Cacciaglia, R., Escera, C., Slabu, L., Grimm, S., Sanjuan, A., Ventura-Campos, N., & Avila, C. (2015). Involvement of the human midbrain and thalamus in auditory deviance detection. Neuropsychologia, 68, 51-58.

Involvement of the human midbrain and thalamus in auditory deviance detection

Cacciaglia, R., Escera, C., Slabu, L., Grimm, S., Sanjuan, A., Ventura-Campos, N., & Avila, C.
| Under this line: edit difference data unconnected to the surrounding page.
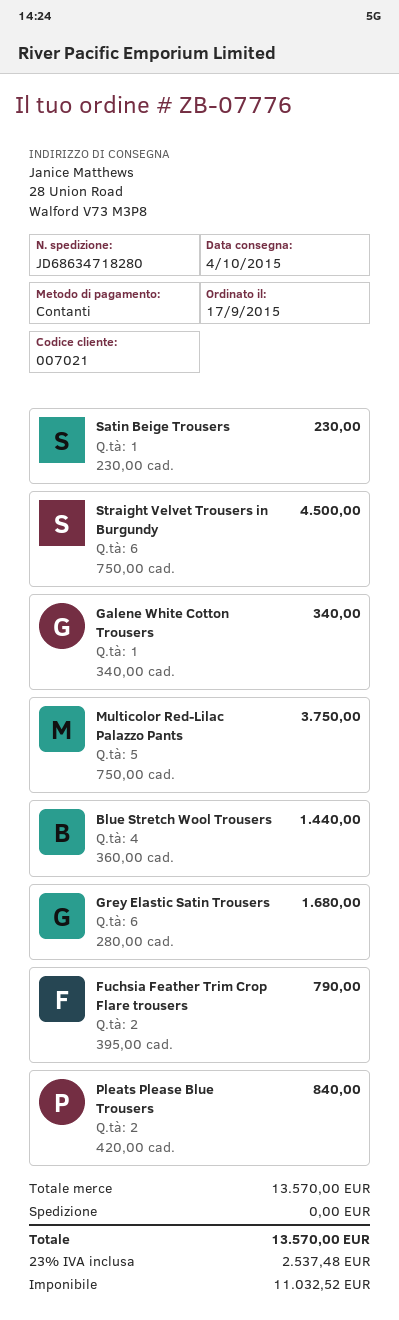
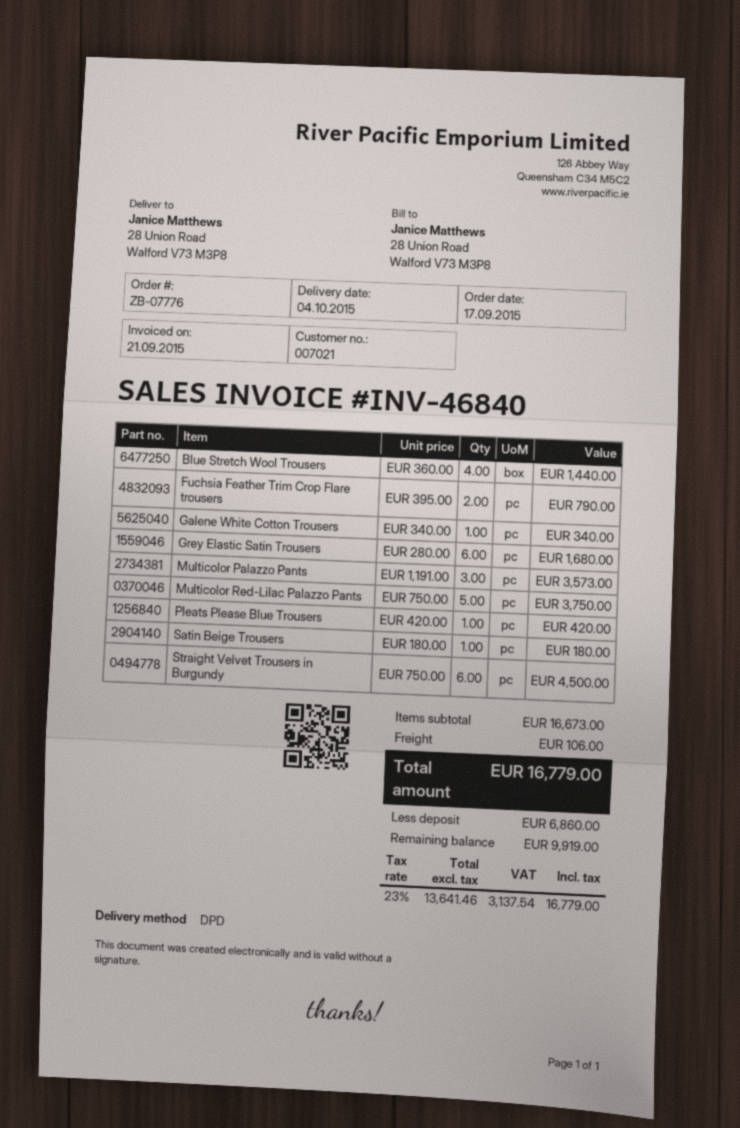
Satin Beige Trousers: 1 x 230.00 = 230.00 -> 1 x 180.00 = 180.00
Pleats Please Blue Trousers: 2 x 420.00 = 840.00 -> 1 x 420.00 = 420.00
Multicolor Palazzo Pants: none -> 3 x 1191.00 = 3573.00
subtotal: 13570.00 -> 16673.00
shipping: 0.00 -> 106.00
net: 11032.52 -> 13641.46
tax: 23% = 2537.48 -> 23% = 3137.54
total: 13570.00 -> 16779.00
Prompt detection of unexpected changes in the sensory environment is critical for survival. In the auditory domain, the occurrence of a rare stimulus triggers a cascade of neurophysiological events spanning over multiple time-scales. Besides the role of the mismatch negativity (MMN), whose cortical generators are located in supratemporal areas, cumulative evidence suggests that violations of auditory regularities can be detected earlier and lower in the auditory hierarchy. Recent human scalp recordings have shown signatures of auditory mismatch responses at shorter latencies than those of the MMN. Moreover, animal single-unit recordings have demonstrated that rare stimulus changes cause a release from stimulus-specific adaptation in neurons of the primary auditory cortex, the medial geniculate body (MGB), and the inferior colliculus (IC). Although these data suggest that change detection is a pervasive property of the auditory system which may reside upstream cortical sites, direct evidence for the involvement of subcortical stages in the human auditory novelty system is lacking. Using event-related functional magnetic resonance imaging during a frequency oddball paradigm, we here report that auditory deviance detection occurs in the MGB and the IC of healthy human participants. By implementing a random condition controlling for neural refractoriness effects, we show that auditory change detection in these subcortical stations involves the encoding of statistical regularities from the acoustic input. These results provide the first direct evidence of the existence of multiple mismatch detectors nested at different levels along the human ascending auditory pathway.